Sementara itu, Bupati Majalengka Eman Suherman mengatakan, reaktivasi Gunung Karang dilakukan karena kawasan tersebut memiliki potensi wisata yang besar. Selain lokasinya yang tidak jauh dari pusat pemerintahan, Gunung Karang juga memiliki nilai estetika dan sejarah.
"Alhamdulillah, dapat kami sampaikan sore hari ini, saya bisa hadir di tengah-tengah hutan yang cukup luar biasa. Nilai estetikanya luar biasa, dan nilai sejarahnya juga luar biasa," kata Eman.
Eman menilai potensi Gunung Karang selama ini belum tergali secara maksimal. Karena itu, Pemerintah Daerah bersama pemerintah kecamatan, masyarakat, para sesepuh, dan pegiat budaya berkomitmen untuk menghidupkan kembali kawasan tersebut.

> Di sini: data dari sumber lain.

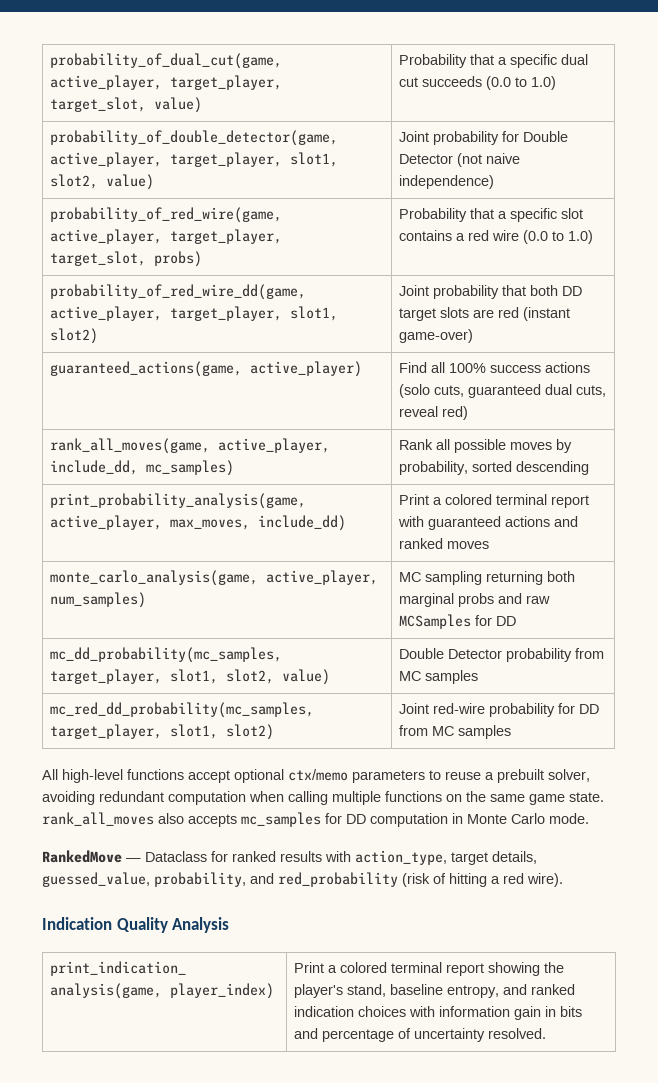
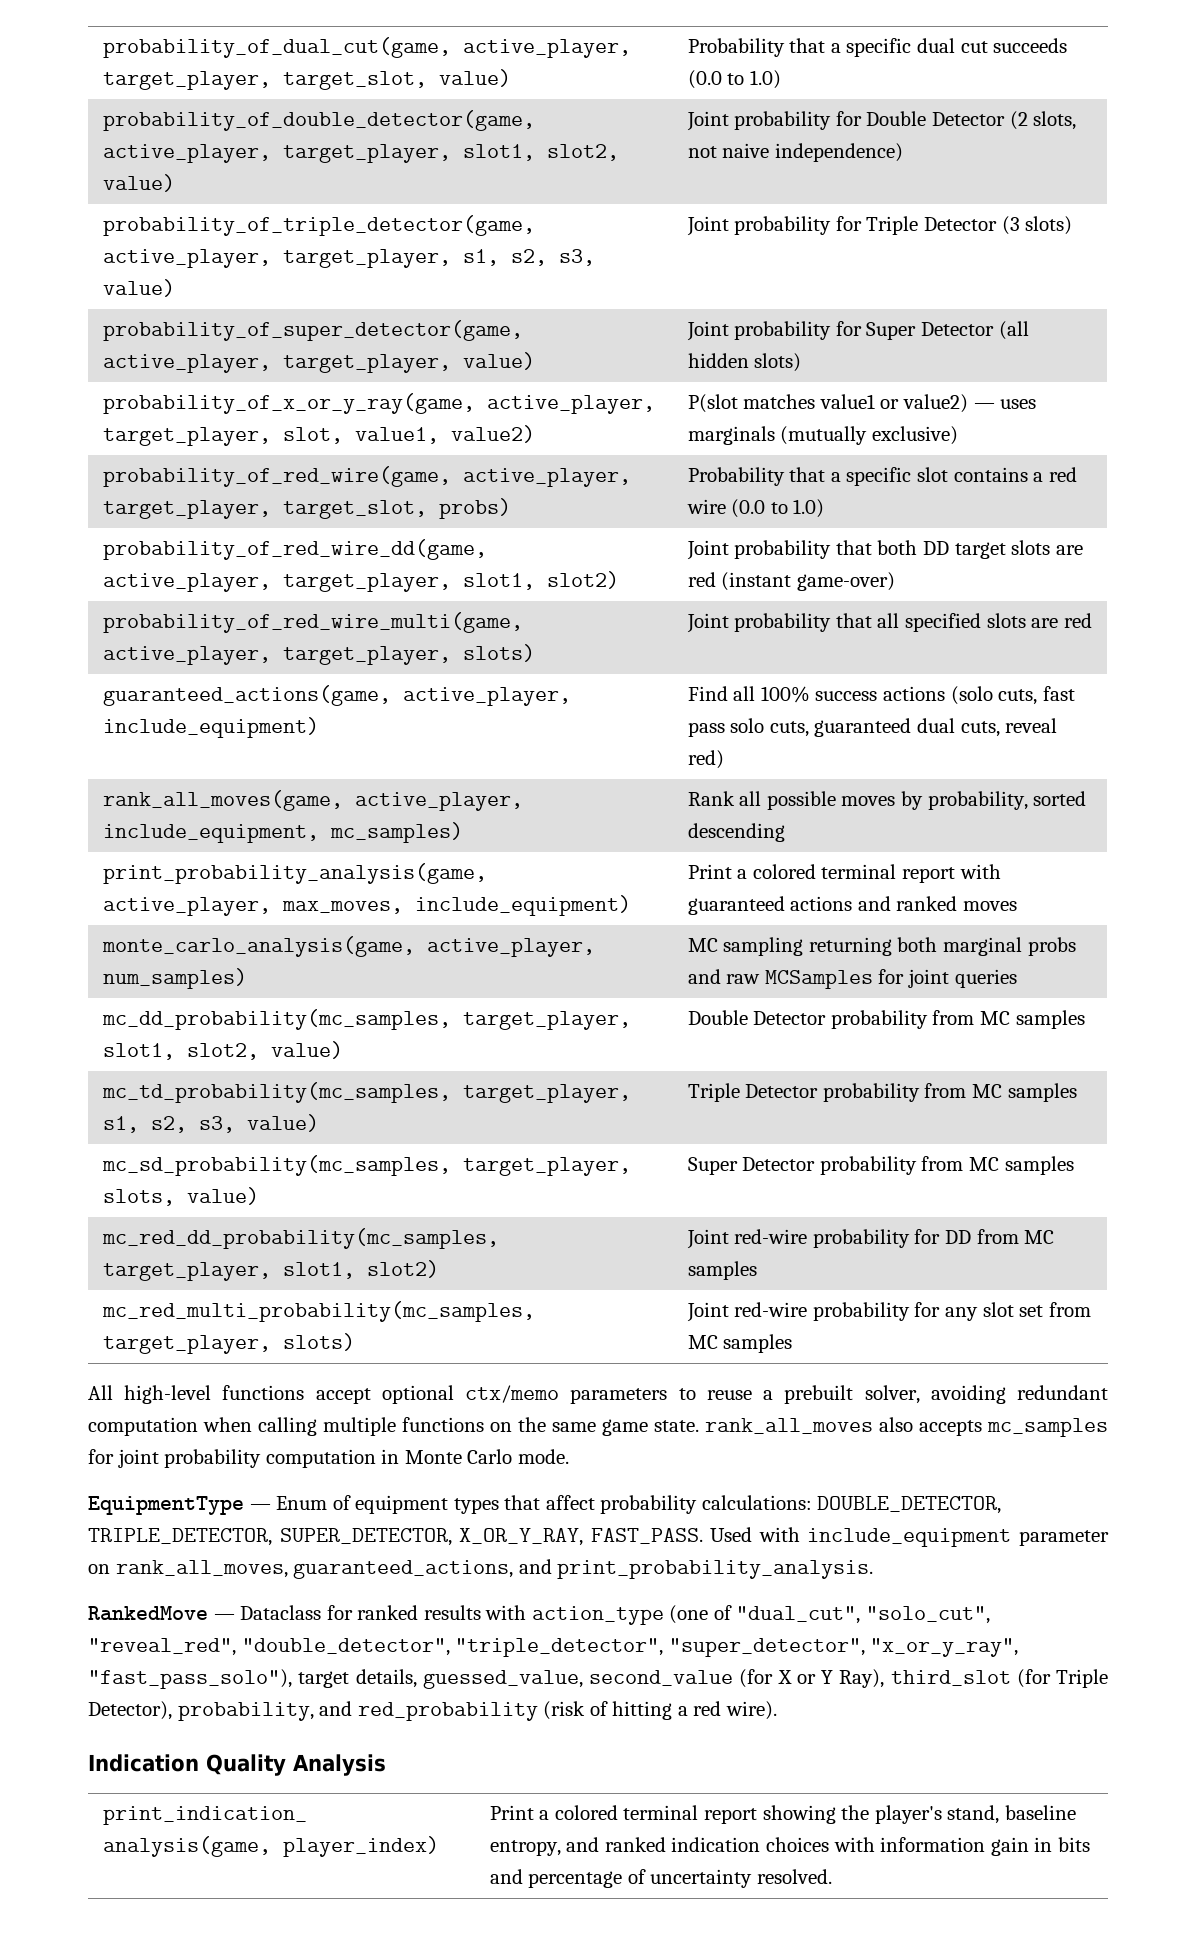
- probability_of_double_detector(game, active_player, target_player, slot1, slot2, value) | Joint probability for Double Detector (not naive independence)
+ probability_of_double_detector(game, active_player, target_player, slot1, slot2, value) | Joint probability for Double Detector (2 slots, not naive independence)
+ probability_of_triple_detector(game, active_player, target_player, s1, s2, s3, value) | Joint probability for Triple Detector (3 slots)
+ probability_of_super_detector(game, active_player, target_player, value) | Joint probability for Super Detector (all hidden slots)
+ probability_of_x_or_y_ray(game, active_player, target_player, slot, value1, value2) | P(slot matches value1 or value2) — uses marginals (mutually exclusive)
+ probability_of_red_wire_multi(game, active_player, target_player, slots) | Joint probability that all specified slots are red
- guaranteed_actions(game, active_player) | Find all 100% success actions (solo cuts, guaranteed dual cuts, reveal red)
+ guaranteed_actions(game, active_player, include_equipment) | Find all 100% success actions (solo cuts, fast pass solo cuts, guaranteed dual cuts, reveal red)
- rank_all_moves(game, active_player, include_dd, mc_samples) | Rank all possible moves by probability, sorted descending
+ rank_all_moves(game, active_player, include_equipment, mc_samples) | Rank all possible moves by probability, sorted descending
- print_probability_analysis(game, active_player, max_moves, include_dd) | Print a colored terminal report with guaranteed actions and ranked moves
+ print_probability_analysis(game, active_player, max_moves, include_equipment) | Print a colored terminal report with guaranteed actions and ranked moves
- monte_carlo_analysis(game, active_player, num_samples) | MC sampling returning both marginal probs and raw MCSamples for DD
+ monte_carlo_analysis(game, active_player, num_samples) | MC sampling returning both marginal probs and raw MCSamples for joint queries
+ mc_td_probability(mc_samples, target_player, s1, s2, s3, value) | Triple Detector probability from MC samples
+ mc_sd_probability(mc_samples, target_player, slots, value) | Super Detector probability from MC samples
+ mc_red_multi_probability(mc_samples, target_player, slots) | Joint red-wire probability for any slot set from MC samples
- All high-level functions accept optional ctx/memo parameters to reuse a prebuilt solver, avoiding redundant computation when calling multiple functions on the same game state. rank_all_moves also accepts mc_samples for DD computation in Monte Carlo mode.
+ All high-level functions accept optional ctx/memo parameters to reuse a prebuilt solver, avoiding redundant computation when calling multiple functions on the same game state. rank_all_moves also accepts mc_samples for joint probability computation in Monte Carlo mode.
+ EquipmentType — Enum of equipment types that affect probability calculations: DOUBLE_DETECTOR, TRIPLE_DETECTOR, SUPER_DETECTOR, X_OR_Y_RAY, FAST_PASS. Used with include_equipment parameter on rank_all_moves, guaranteed_actions, and print_probability_analysis.
- RankedMove — Dataclass for ranked results with action_type, target details, guessed_value, probability, and red_probability (risk of hitting a red wire).
+ RankedMove — Dataclass for ranked results with action_type (one of "dual_cut", "solo_cut", "reveal_red", "double_detector", "triple_detector", "super_detector", "x_or_y_ray", "fast_pass_solo"), target details, guessed_value, second_value (for X or Y Ray), third_slot (for Triple Detector), probability, and red_probability (risk of hitting a red wire).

"Hari ini saya dengan Pak Ketua Komisi 3, kemudian Pak Dewan dari Komisi 4, hadir bersama-sama memenuhi undangan Pak Camat, memenuhi undangan para kesepuhan, para pegiat budaya, di mana hari ini kita bersepakat berkomitmen untuk melakukan reaktivasi kembali Gunung Karang," ujarnya.

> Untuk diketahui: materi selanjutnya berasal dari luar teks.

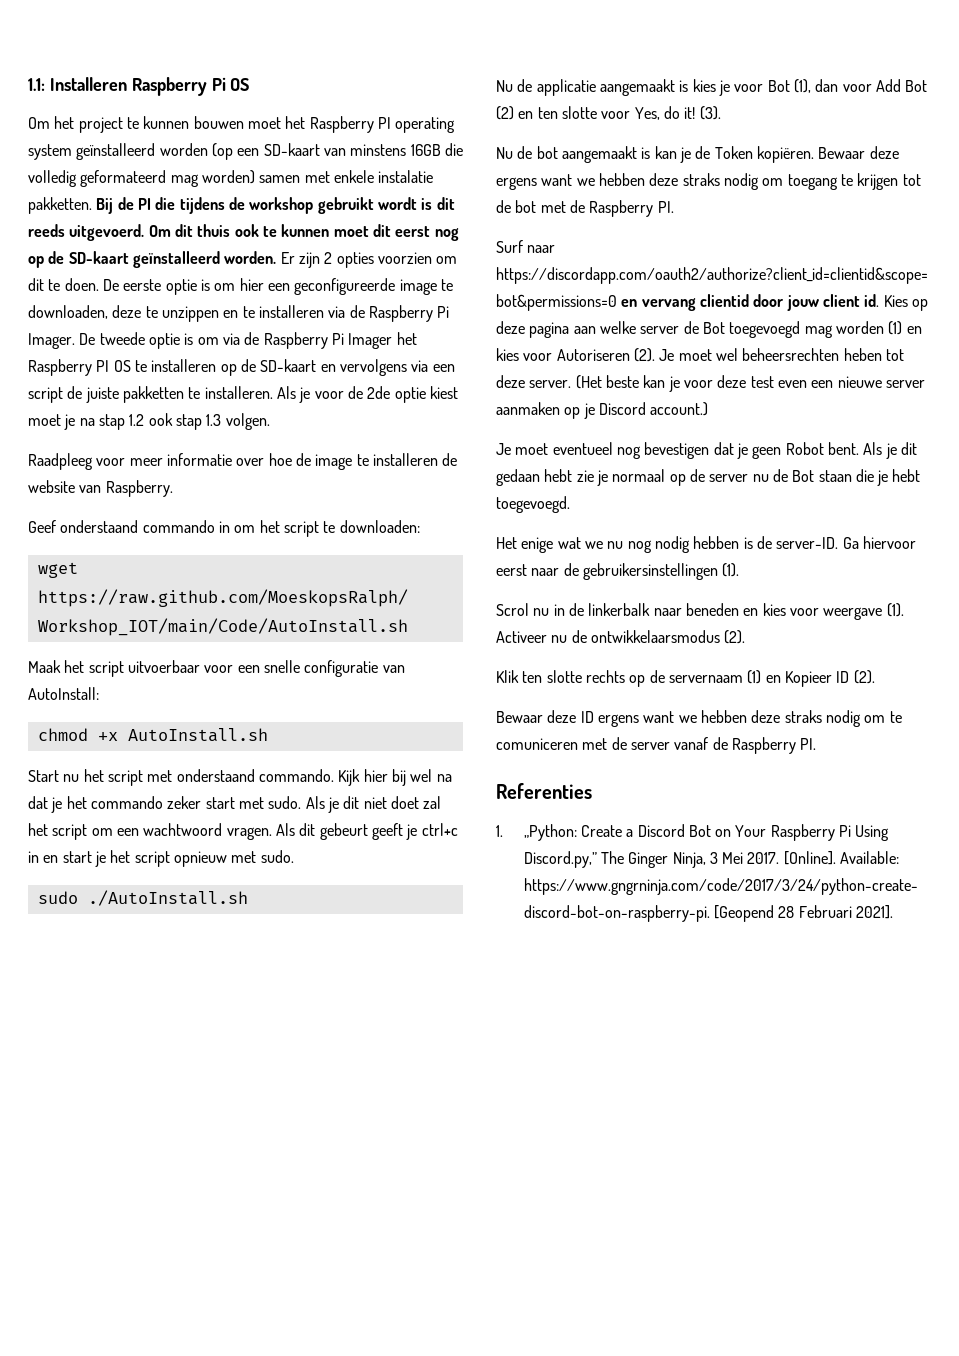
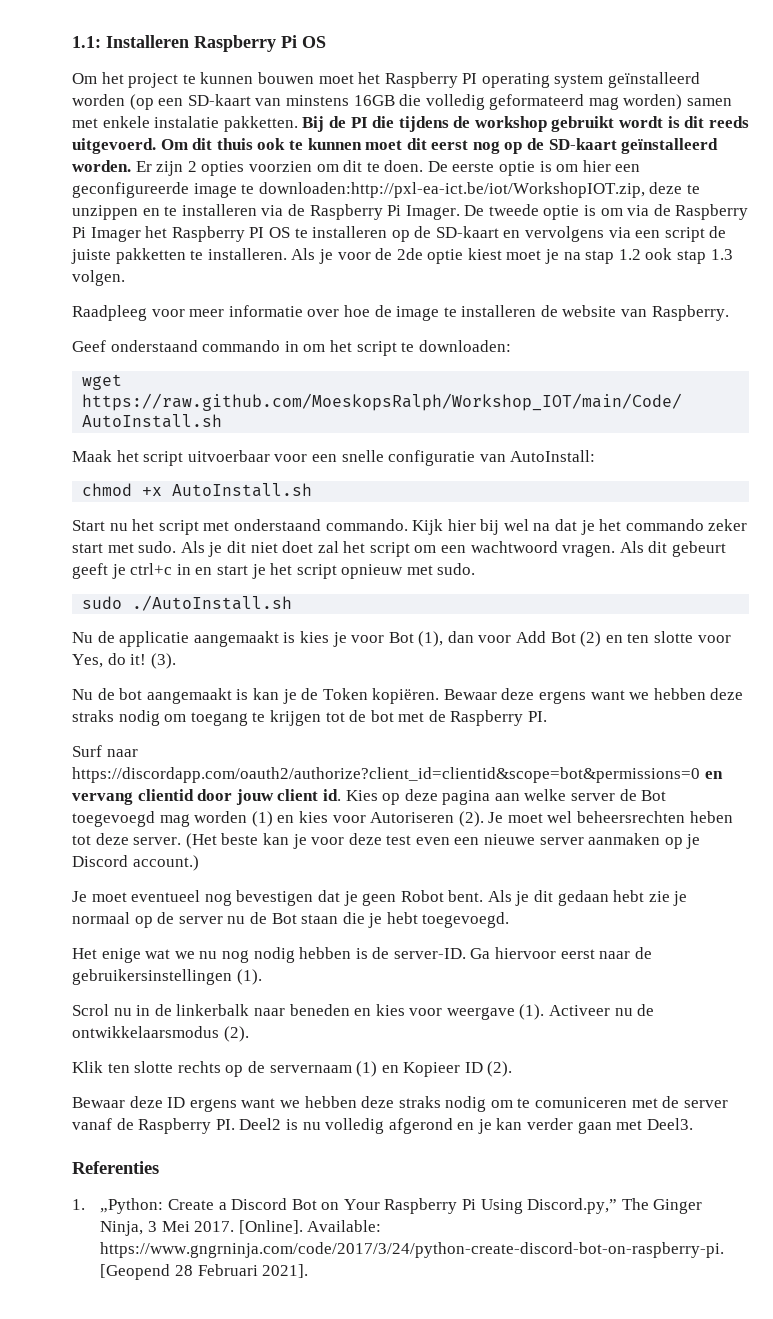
- De eerste optie is om hier een geconfigureerde image te downloaden, deze te unzippen en te installeren via de Raspberry Pi Imager.
+ De eerste optie is om hier een geconfigureerde image te downloaden:http://pxl-ea-ict.be/iot/WorkshopIOT.zip, deze te unzippen en te installeren via de Raspberry Pi Imager.
- Bewaar deze ID ergens want we hebben deze straks nodig om te comuniceren met de server vanaf de Raspberry PI.
+ Bewaar deze ID ergens want we hebben deze straks nodig om te comuniceren met de server vanaf de Raspberry PI. Deel2 is nu volledig afgerond en je kan verder gaan met Deel3.

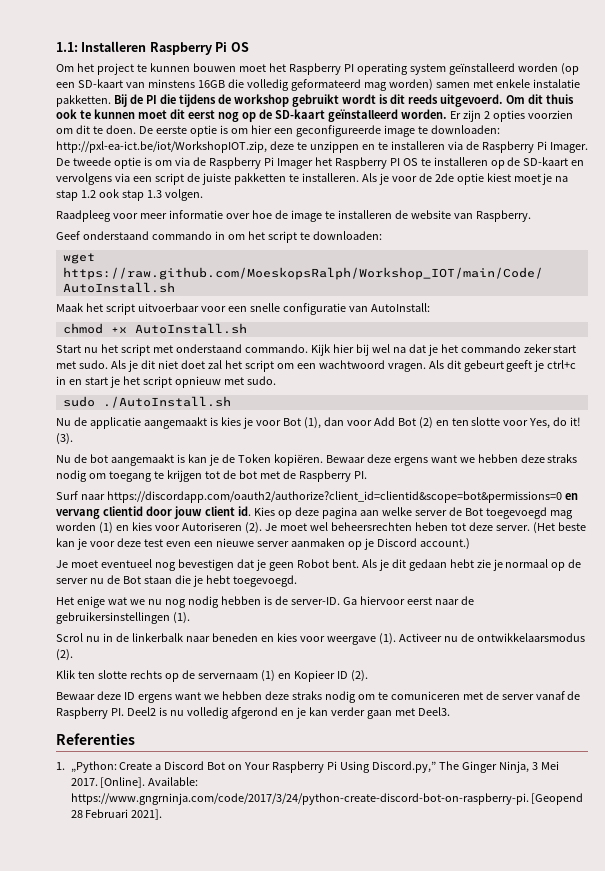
- De eerste optie is om hier een geconfigureerde image te downloaden:http://pxl-ea-ict.be/iot/WorkshopIOT.zip, deze te unzippen en te installeren via de Raspberry Pi Imager.
+ De eerste optie is om hier een geconfigureerde image te downloaden: http://pxl-ea-ict.be/iot/WorkshopIOT.zip, deze te unzippen en te installeren via de Raspberry Pi Imager.

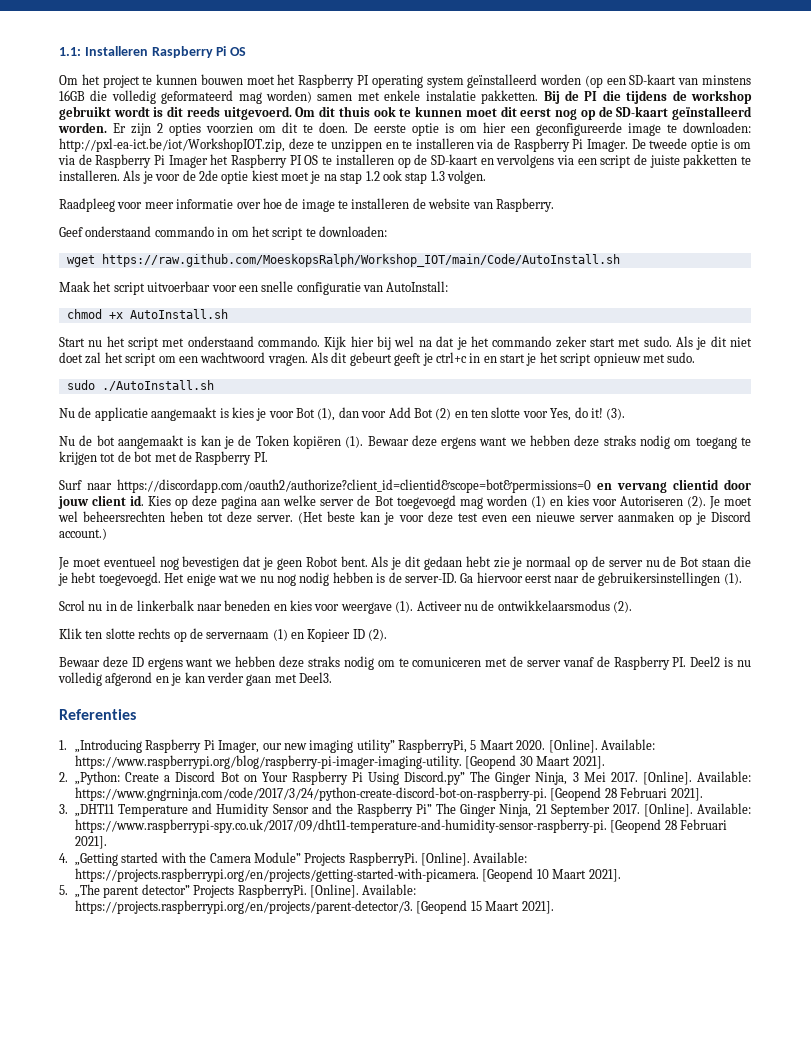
- Nu de bot aangemaakt is kan je de Token kopiëren.
+ Nu de bot aangemaakt is kan je de Token kopiëren (1).
- Als je dit gedaan hebt zie je normaal op de server nu de Bot staan die je hebt toegevoegd.
- Het enige wat we nu nog nodig hebben is de server-ID.
+ Als je dit gedaan hebt zie je normaal op de server nu de Bot staan die je hebt toegevoegd. Het enige wat we nu nog nodig hebben is de server-ID.
- 1. „Python: Create a Discord Bot on Your Raspberry Pi Using Discord.py,” The Ginger Ninja, 3 Mei 2017.
+ 1. „Introducing Raspberry Pi Imager, our new imaging utility” RaspberryPi, 5 Maart 2020. [Online]. Available: https://www.raspberrypi.org/blog/raspberry-pi-imager-imaging-utility. [Geopend 30 Maart 2021].
+ 2. „Python: Create a Discord Bot on Your Raspberry Pi Using Discord.py” The Ginger Ninja, 3 Mei 2017.
+ 3. „DHT11 Temperature and Humidity Sensor and the Raspberry Pi” The Ginger Ninja, 21 September 2017. [Online]. Available: https://www.raspberrypi-spy.co.uk/2017/09/dht11-temperature-and-humidity-sensor-raspberry-pi. [Geopend 28 Februari 2021].
+ 4. „Getting started with the Camera Module” Projects RaspberryPi. [Online]. Available: https://projects.raspberrypi.org/en/projects/getting-started-with-picamera. [Geopend 10 Maart 2021].
+ 5. „The parent detector” Projects RaspberryPi. [Online]. Available: https://projects.raspberrypi.org/en/projects/parent-detector/3. [Geopend 15 Maart 2021].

Langkah awal yang akan dilakukan yakni menata kawasan, terutama dari sisi kebersihan dan estetika. Eman bahkan berencana memboyong seluruh Organisasi Perangkat Daerah (OPD) untuk melakukan kerja bakti bersama di Gunung Karang.
"Jangka pendeknya kita ingin menata kebersihannya, sekaligus untuk membuat estetikanya kelihatan. Hari Jumat, dari semua OPD akan saya bawa ke sini," ungkapnya.
Menurut Eman, pembenahan tidak hanya dilakukan pada kawasan wisata, tetapi juga akses menuju Gunung Karang. Saat ini terdapat tiga jalur yang dapat digunakan untuk menuju lokasi, yakni melalui Pancurendang, Pancurendang Landeuh, dan Simpur.
Namun, kondisi sejumlah akses tersebut dinilai masih kurang baik. Karena itu, Pemerintah Daerah berencana melakukan pembenahan secara bertahap.
"Yang namanya tempat wisata tidak akan mungkin ramai kalau aksesnya jelek, terutama akses jalan," katanya.
Eman menegaskan Pemerintah Daerah akan terus mendukung pengembangan Gunung Karang agar akses menuju destinasi tersebut semakin mudah bagi wisatawan.
"Yang penting komitmen pemerintah daerah harus terus mendukung dan bagaimana akses wisata itu harus betul-betul mudah dan tidak ada kesusahan bagi masyarakat yang ingin menikmati tempat Gunung Karang ini," imbuhnya.
Eman menyebut pengembangan Gunung Karang juga akan melibatkan masyarakat melalui skema Perhutanan Sosial. Menurutnya, kawasan tersebut memiliki potensi untuk dikembangkan tanpa menghilangkan fungsi tutupan lahannya.
"Kita kerja sama nanti dengan teman-teman KTNA. Ini kan tanahnya bukan tanah milik pribadi, milik masyarakat lah, tapi ada di wilayah penguasaan Pak Ketua KTNA. Ini kan Perhutanan Sosial," jelasnya.
Dengan reaktivasi tersebut, Eman berharap Gunung Karang dapat menjadi salah satu pilihan wisata masyarakat, khususnya karena lokasinya yang relatif dekat dengan pusat Kota Majalengka.
"Potensi yang tidak jauh dari pusat kota ini luar biasa," pungkasnya.